While I recognize that taxes are a complex issue, Mr. Anthony acknowledged that they are a necessary cost of living in a civilized society. Therefore, it is imperative that we take our tax issues seriously.

He encouraged all taxpayers who are facing difficulties in complying with tax laws to contact the GRA online or in person at their offices. “It is very important to remember that you will avoid all possible penalties and interest if you are compliant with your taxes, and in the unlikely event that you are not held liable.”

To ensure that the tax rates applied by the organizations are in compliance with the tax laws of Ghana, Franklin Mensah, Chief Financial Officer (Ag) of G4S Security Services (Gh) LTD. and webinar participant, also advised companies to seek expert advice.

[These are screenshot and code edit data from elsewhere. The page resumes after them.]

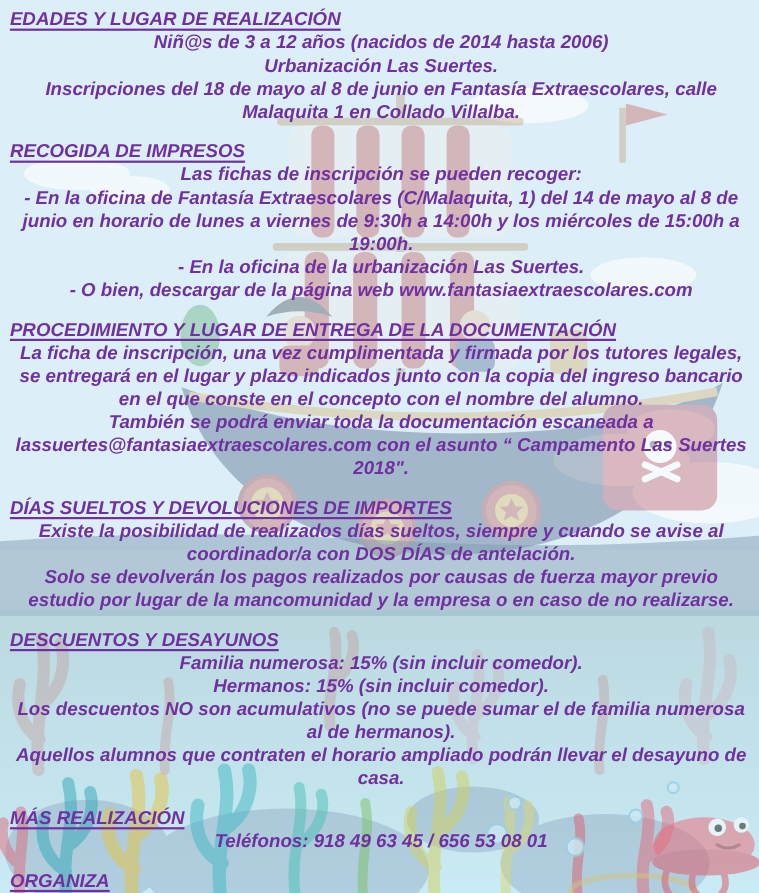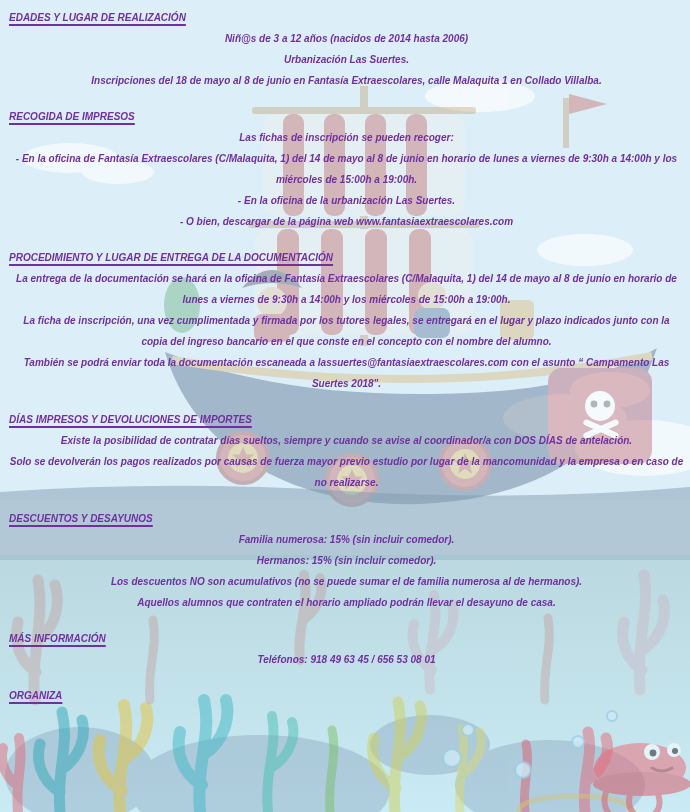--- a/index.html
+++ b/index.html
@@ -6,21 +6,21 @@
   body{width:690px;height:812px;overflow:hidden;background:#ffffff;}
   .poster{
     position:relative;width:690px;height:812px;overflow:hidden;
     background:linear-gradient(180deg,#dceef8 0%,#e6f3fa 45%,#e9f5fb 60%,#d9eef5 100%);
     font-family:"Liberation Sans",sans-serif;
   }
   .bg{position:absolute;inset:0;pointer-events:none;}
   .content{
     position:absolute;inset:0;padding:7px 6px 0 9px;
     color:#7030A0;font-style:italic;font-weight:bold;
-    font-size:10px;line-height:21px;
+    font-size:17px;line-height:21px;
   }
   section{margin:0 0 15px 0;}
   section.gap-lg{margin-bottom:15px;}
   .heading{margin:0;}
   .heading span{
     text-decoration:underline;
     text-decoration-thickness:1.5px;
     text-underline-offset:3px;
   }
   p{margin:0;text-align:center;}
@@ -186,41 +186,40 @@
     <section>
       <div class="heading"><span>RECOGIDA DE IMPRESOS</span></div>
       <p>Las fichas de inscripción se pueden recoger:</p>
       <p>- En la oficina de Fantasía Extraescolares (C/Malaquita, 1) del 14 de mayo al 8 de junio en horario de lunes a viernes de 9:30h a 14:00h y los miércoles de 15:00h a 19:00h.</p>
       <p>- En la oficina de la urbanización Las Suertes.</p>
       <p>- O bien, descargar de la página web www.fantasiaextraescolares.com</p>
     </section>
 
     <section>
       <div class="heading"><span>PROCEDIMIENTO Y LUGAR DE ENTREGA DE LA DOCUMENTACIÓN</span></div>
-      <p>La entrega de la documentación se hará en la oficina de Fantasía Extraescolares (C/Malaquita, 1) del 14 de mayo al 8 de junio en horario de lunes a viernes de 9:30h a 14:00h y los miércoles de 15:00h a 19:00h.</p>
       <p>La ficha de inscripción, una vez cumplimentada y firmada por los tutores legales, se entregará en el lugar y plazo indicados junto con la copia del ingreso bancario en el que conste en el concepto con el nombre del alumno.</p>
       <p>También se podrá enviar toda la documentación escaneada a lassuertes@fantasiaextraescolares.com con el asunto “ Campamento Las Suertes 2018".</p>
     </section>
 
     <section>
-      <div class="heading"><span>DÍAS IMPRESOS Y DEVOLUCIONES DE IMPORTES</span></div>
-      <p>Existe la posibilidad de contratar días sueltos, siempre y cuando se avise al coordinador/a con DOS DÍAS de antelación.</p>
+      <div class="heading"><span>DÍAS SUELTOS Y DEVOLUCIONES DE IMPORTES</span></div>
+      <p>Existe la posibilidad de realizados días sueltos, siempre y cuando se avise al coordinador/a con DOS DÍAS de antelación.</p>
       <p>Solo se devolverán los pagos realizados por causas de fuerza mayor previo estudio por lugar de la mancomunidad y la empresa o en caso de no realizarse.</p>
     </section>
 
     <section class="gap-lg">
       <div class="heading"><span>DESCUENTOS Y DESAYUNOS</span></div>
       <p>Familia numerosa: 15% (sin incluir comedor).</p>
       <p>Hermanos: 15% (sin incluir comedor).</p>
       <p>Los descuentos NO son acumulativos (no se puede sumar el de familia numerosa al de hermanos).</p>
       <p>Aquellos alumnos que contraten el horario ampliado podrán llevar el desayuno de casa.</p>
     </section>
 
     <section>
-      <div class="heading"><span>MÁS INFORMACIÓN</span></div>
+      <div class="heading"><span>MÁS REALIZACIÓN</span></div>
       <p>Teléfonos: 918 49 63 45 / 656 53 08 01</p>
     </section>
 
     <section>
       <div class="heading"><span>ORGANIZA</span></div>
 
     </section>
 
   </div>
 </div>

Businesses can review their payroll tax status once a year in consultation with their tax experts. This allows you to identify problem areas in advance and focus on them. Tax experts can also offer suggestions on how to improve your procedures to reduce your tax liability. Please be aware that wasting time may result in fines and penalties. We must act quickly,” Mr Mensah said.

Gifty Matei Trebi, Associate Director at PwC Ghana, moderated the webinar, which also discussed income tax rates, Ghana’s three-tier pension plan and the taxation of alternative sources of income from work, including the use of domestic help.